Right from the very first lines of the EP-opening "Pocket Bible," Zahm sets the tone for You Might Not Like Her's heart-on-sleeve exploration of the often-painful experiences that have shaped her ("Met some guy in my science class/He was gay, I didn't get that/Wish I had known it then 'cause looking back/He could've been the best friend I couldn't have"). "When you're raised in a church that glorifies being innocent and pure, there's a lot of shame that comes with growing up and becoming an adult," says Zahm. "That song is me asking all the questions that were never answered in the pocket Bibles I used to pass out at school, like 'What happens if you kiss a girl?' and 'Why do I not feel better when I pray?' I don't think there are any answers, which is why it felt like the right introduction to a project that's full of question marks." Along with "Fat Funny Friend" and "You Might Not Like Her," the EP also delivers such hard-hitting yet wholly uplifting tracks as "If It's Not God": a piano-laced epic built on soaring strings, bright gospel harmonies, and Zahm's courageously candid lyrics ("They called me a sinner/When I was a saint/Hiding in her bedroom/Praying depression away"). "I came up with that song when I'd just left the church," she says. "It felt so cathartic to write, because it was the first time I'd ever acknowledged that if what I was taught by the church was God, then maybe I don't want to believe in him."

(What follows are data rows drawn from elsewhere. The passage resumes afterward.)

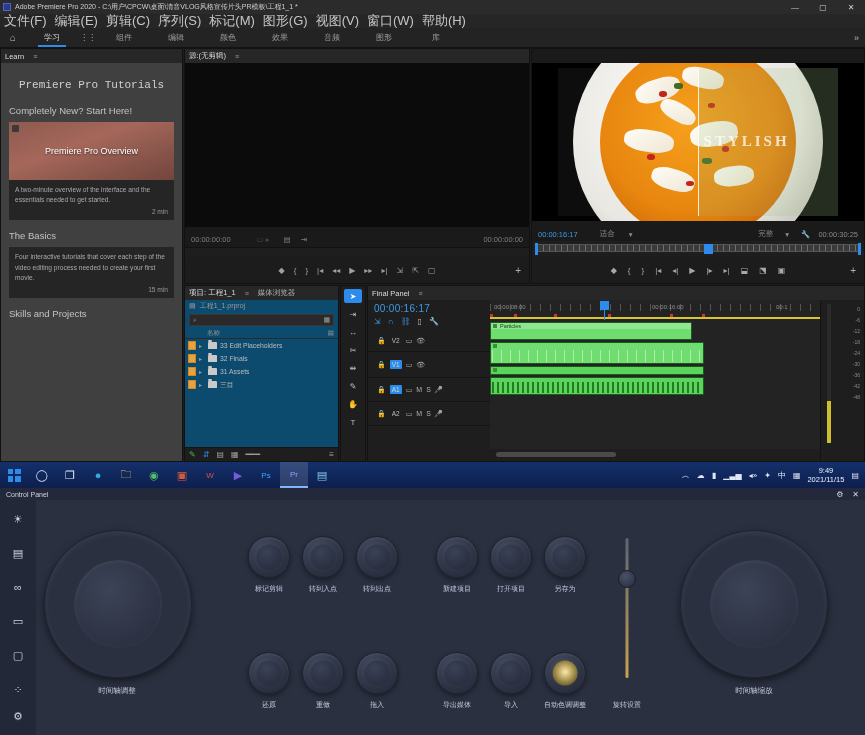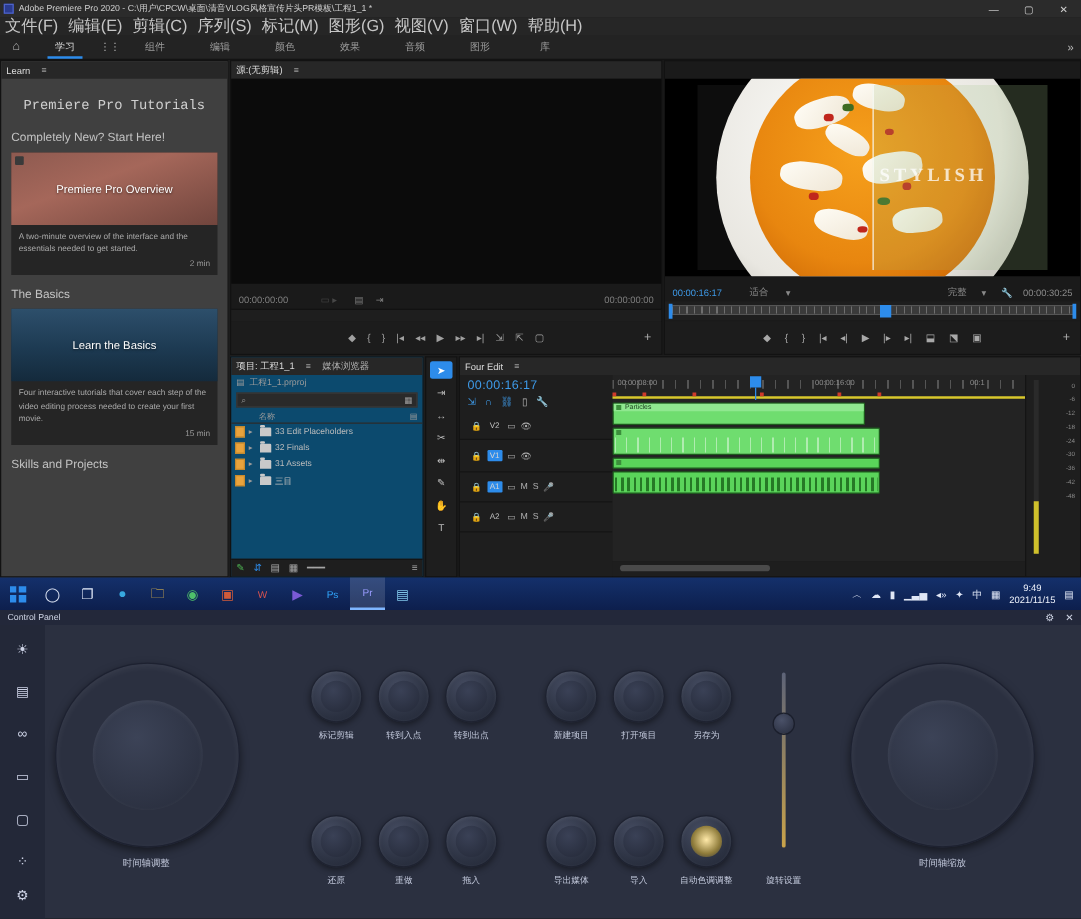--- a/index.html
+++ b/index.html
@@ -279,9 +279,6 @@
 
           <div class="learn-h2">The Basics</div>
           <div class="card">
-            <div class="card-thumb thumb-b">
-              <div class="thumb-label">Learn the Basics</div>
-            </div>
             <div class="card-desc">Four interactive tutorials that cover each step of the video editing process needed to create your first movie.</div>
             <div class="card-time">15 min</div>
           </div>

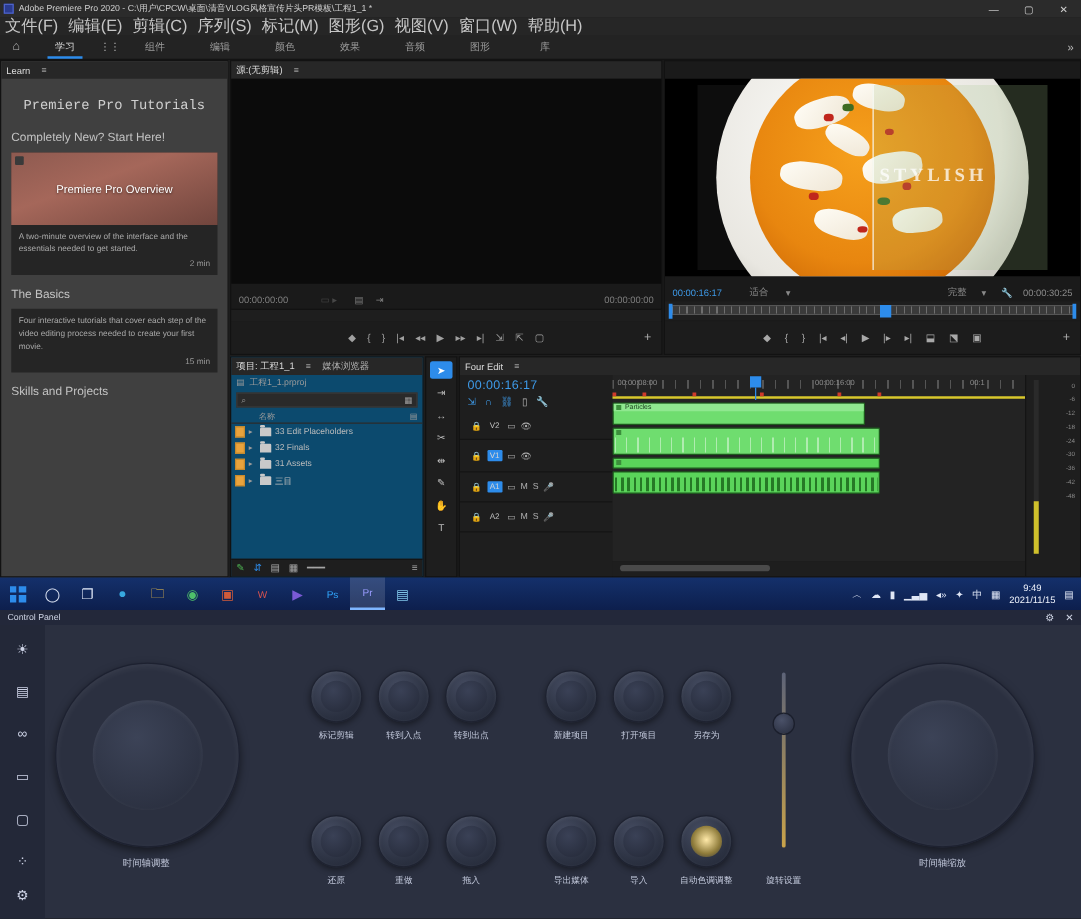--- a/index.html
+++ b/index.html
@@ -442,7 +442,7 @@
 
       <div class="panel timeline">
         <div class="panel-tabbar">
-          <span class="ptab active">Four Edit</span>
+          <span class="ptab active">Final Panel</span>
           <span class="menu-ico">≡</span>
         </div>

With the release of You Might Not Like Her, Zahm is thrilled by the prospect of externalizing the inner dialog elegantly threaded throughout her EP. "I'd never want to be someone who just unloads all these songs and isn't ready to have the hard conversations that might come from them," she says. "I'm absolutely ready, and I feel like it'll be so healing." And by sharing her story so open-heartedly, she hopes she might help others on their own path to self-acceptance. "Looking back, I'm really glad I was plus-sized, and I'm really glad I was raised in the church -- all those experiences are exactly what led me toward finding the voice I have now," she says. "I know that as long as I'm not hurting anyone and I'm using that voice to help, then I have the freedom to be whoever I want. And I wouldn't trade that freedom for the world."